Why can the value of the symbol returned by dlsym() be null?

Asked 18/12, 2012 at 21:40 Answered 3/12, 2018 at 9:24

In Linux. Per the dlsym(3) Linux man page,

    *Since the value of the symbol could actually be NULL
    (so that a NULL return from dlsym() need not indicate an error),*

Why is this, when can a symbol (for a function, specifically) be actually NULL? I am reviewing code and found a piece using dlerror to clean first, dlsym next, and dlerror to check for errors. But it does not check the resulting function from being null before calling it:

dlerror();
a_func_name = ...dlsym(...);
if (dlerror()) goto end;
a_func_name(...); // Never checked if a_func_name == NULL;

I am just a reviewer so don't have the option to just add the check. And perhaps the author knows NULL can never be returned. My job is to challenge that but don't know what could make this return a valid NULL so I can then check if such a condition could be met in this code's context. Have not found the right thing to read with Google, a pointer to good documentation would be enough unless you want to explain explicitly which would be great.

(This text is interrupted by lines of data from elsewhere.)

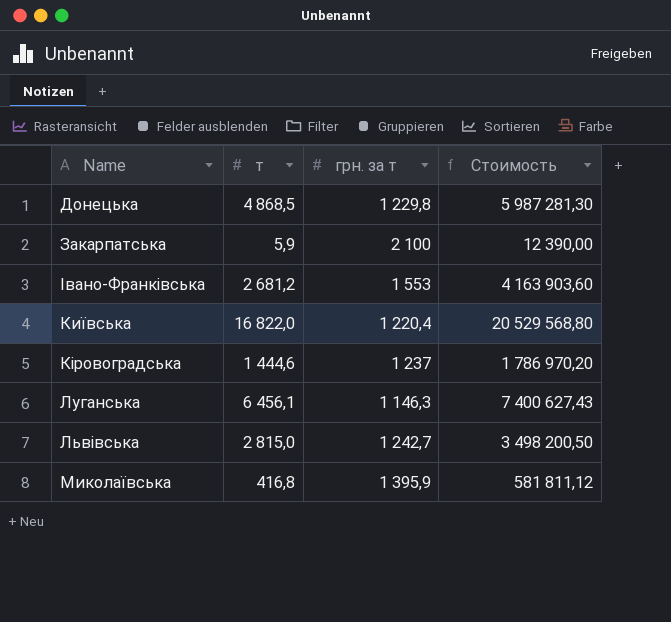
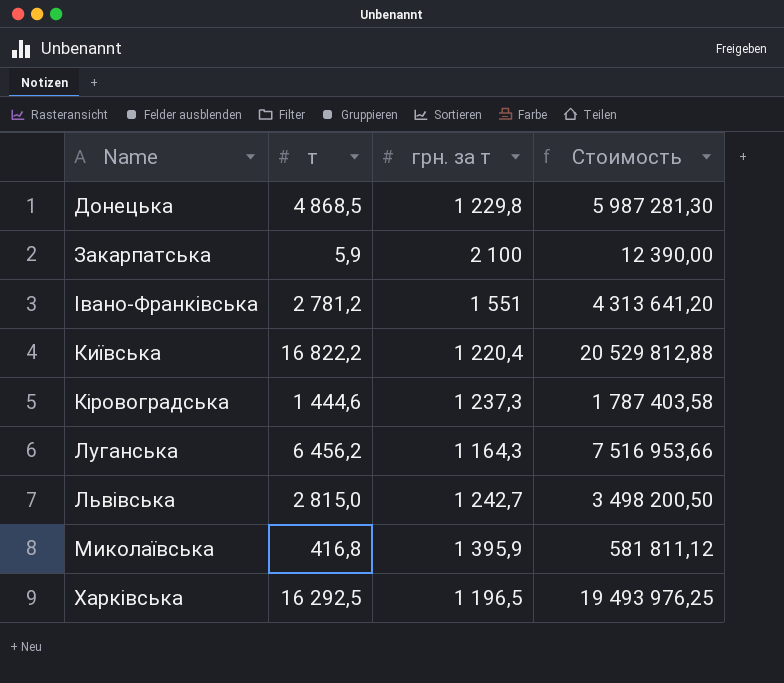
Івано-Франківська | т: 2 681,2 -> 2 781,2
Івано-Франківська | грн. за т: 1 553 -> 1 551
Івано-Франківська | Стоимость: 4 163 903,60 -> 4 313 641,20
Київська | т: 16 822,0 -> 16 822,2
Київська | Стоимость: 20 529 568,80 -> 20 529 812,88
Кіровоградська | грн. за т: 1 237 -> 1 237,3
Кіровоградська | Стоимость: 1 786 970,20 -> 1 787 403,58
Луганська | т: 6 456,1 -> 6 456,2
Луганська | грн. за т: 1 146,3 -> 1 164,3
Луганська | Стоимость: 7 400 627,43 -> 7 516 953,66
row Харківська: none -> 16 292,5 | 1 196,5 | 19 493 976,25

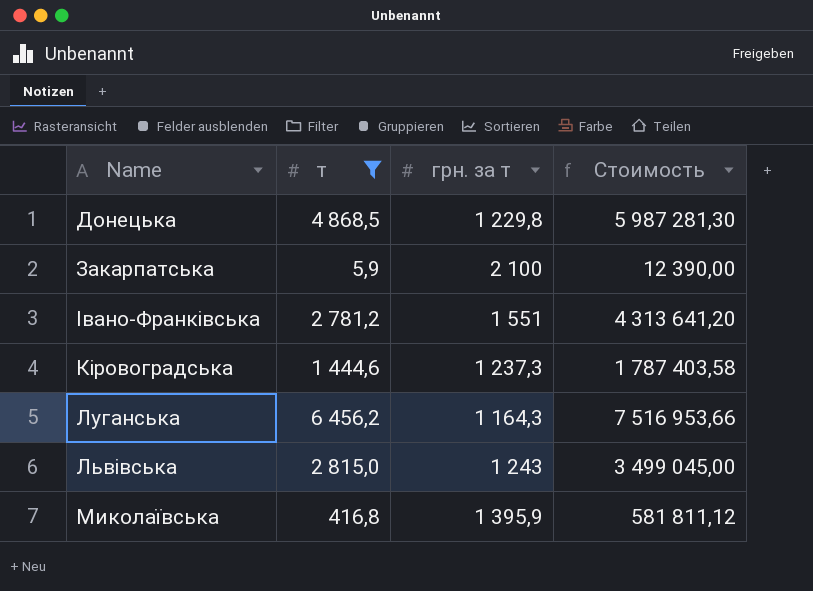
filter: none -> т <= 6 456,2
Львівська | грн. за т: 1 242,7 -> 1 243
Львівська | Стоимость: 3 498 200,50 -> 3 499 045,00

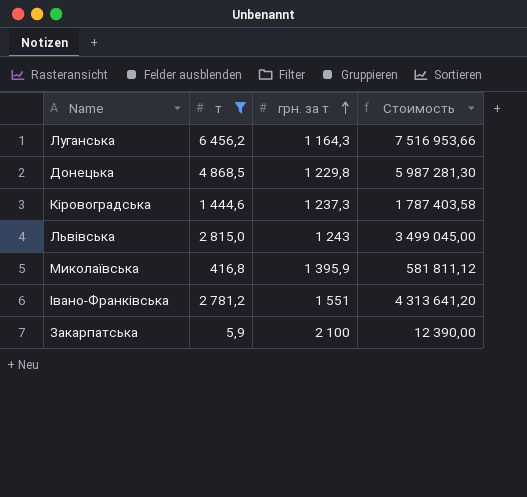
row order: none -> грн. за т ascending

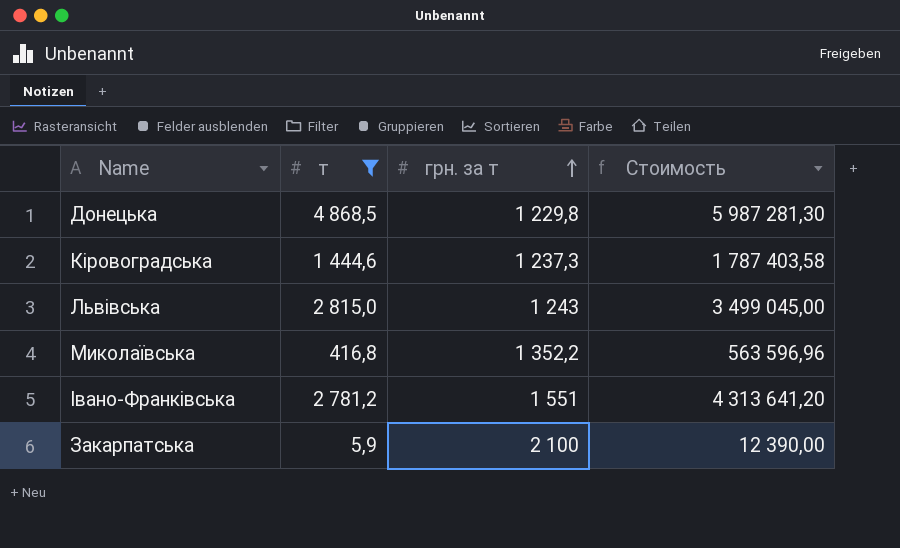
row Луганська: 6 456,2 | 1 164,3 | 7 516 953,66 -> none
Миколаївська | грн. за т: 1 395,9 -> 1 352,2
Миколаївська | Стоимость: 581 811,12 -> 563 596,96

Average answered 18/12, 2012 at 21:40 Comment(1)

You can define, in assembler or using GCC specific tricks, a given symbol to be at address 0 and you could dlsym that symbol. – Semmes 19/12, 2012 at 6:12

Well, if it's returned with no errors, then pointer is valid and NULL is about as illegal as any random pointer from the shared object. Like the wrong function, data or whatever.

Erny answered 18/12, 2012 at 21:45 Comment(2)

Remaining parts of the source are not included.